Have you ever wondered how to make your wireless network more secure? Some people say that a large amount of information about Wi-Fi security can be found on the Internet, such as using WPA or WPA2, disabling SSID broadcast, and changing the default settings. However, this alone is not enough. We will share with you four advanced technologies that make wireless networks safer.
1. Switch to enterprise-level encryption
If you create a WPA or WPA2 encryption key and you must enter this key when connecting to a wireless network, you are using the WPA pre-shared key (PSK) mode. Enterprise-level networks, whether large or small, should be protected in enterprise mode, because this protection mode adds 802.1X/EAP authentication to the wireless connection process. Instead of entering an encryption key on all computers, you can log on with a user name and password. the encryption key is used securely in a hidden manner and is unique to each user and session. This method provides centralized management and better wireless network security.
In short, employees and other users log on to the network through their own accounts when using the enterprise model. When necessary, administrators can easily change or abolish access. This method is useful when an employee leaves or his or her laptop is stolen.
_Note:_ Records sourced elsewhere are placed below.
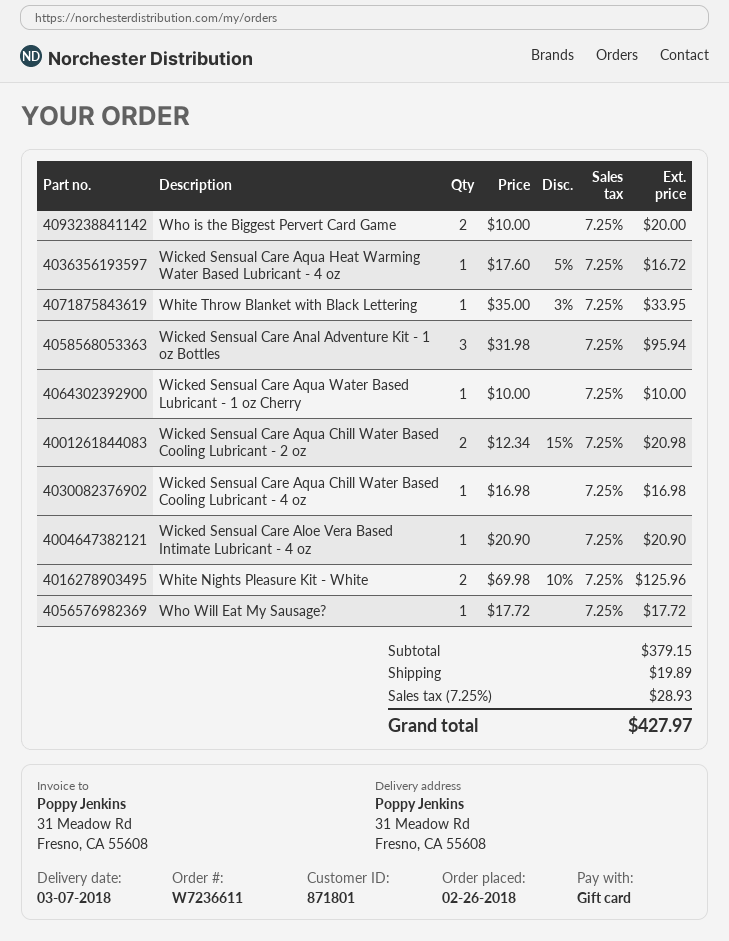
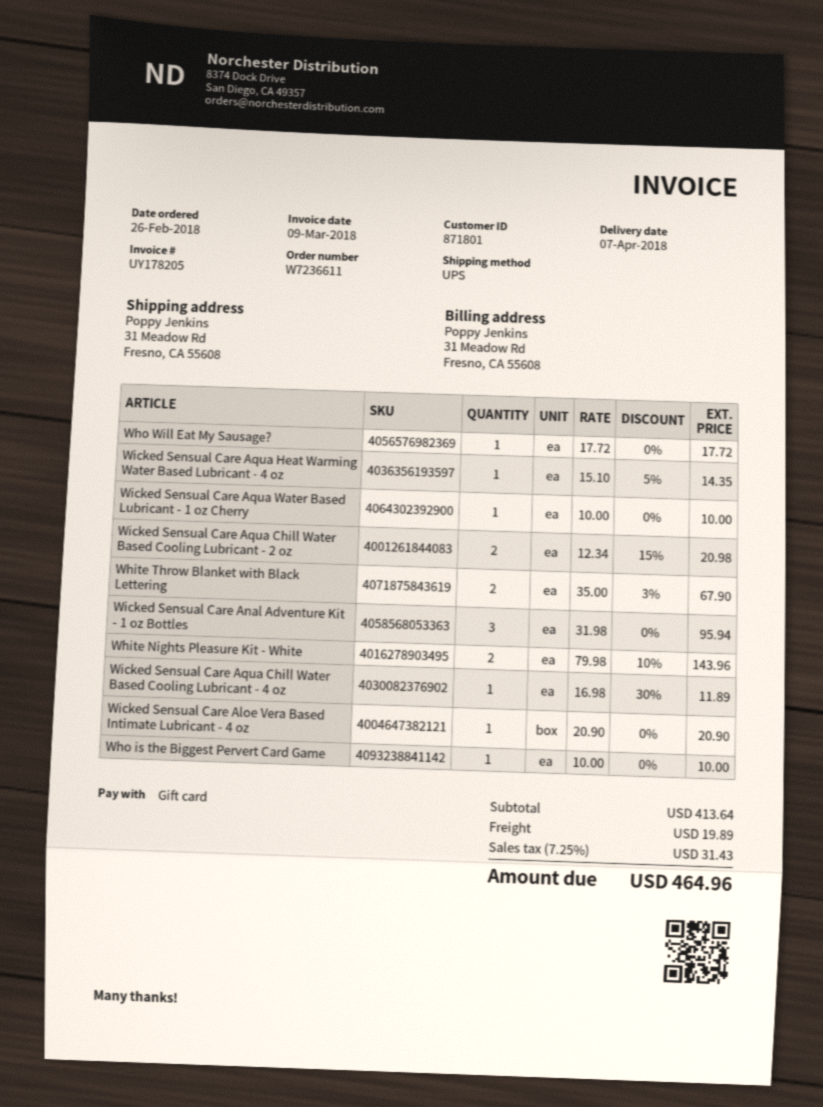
delivery date: 2018-03-07 -> 2018-04-07
Who is the Biggest Pervert Card Game: 2 x 10.00 = 20.00 -> 1 x 10.00 = 10.00
Wicked Sensual Care Aqua Heat Warming Water Based Lubricant - 4 oz: 1 x 17.60 - 5% = 16.72 -> 1 x 15.10 - 5% = 14.35
White Throw Blanket with Black Lettering: 1 x 35.00 - 3% = 33.95 -> 2 x 35.00 - 3% = 67.90
Wicked Sensual Care Aqua Chill Water Based Cooling Lubricant - 4 oz: 1 x 16.98 = 16.98 -> 1 x 16.98 - 30% = 11.89
White Nights Pleasure Kit - White: 2 x 69.98 - 10% = 125.96 -> 2 x 79.98 - 10% = 143.96
subtotal: 379.15 -> 413.64
tax: 7.25% = 28.93 -> 7.25% = 31.43
total: 427.97 -> 464.96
2. Verify physical security
Wireless security is not just a technical issue. You can have the most robust Wi-Fi encryption, but how can you prevent someone from connecting the cable to the exposed Ethernet port? Or when someone goes through an access point, they press the reset button to restore it to the factory settings to make your wireless network wide open. What should you do?
Therefore, make sure that your AP is far away from public access and do not allow employees to play with it at will. Do not put your access point on the table. At least you should put it on the wall or ceiling. It is best to put it above the ceiling. You can also consider installing the AP in a location that is not easy to see and installing an external antenna to obtain the strongest signal. In this way, the AP can be restricted to a greater extent. At the same time, two benefits can be obtained: one is to increase the coverage, and the other is to use a higher antenna.
3. install intrusion detection and intrusion defense systems
These two systems usually work with one software and use users' wireless network cards to sniff wireless signals and find problems. This system can detect fraudulent access points. Whether it is to access a new access point to the network, or an existing access point, it is set to the default value, or does not match the user-defined standard, IDS and IPS can be detected. This system can also analyze network data packets to see if someone is using hacker technology or performing interference.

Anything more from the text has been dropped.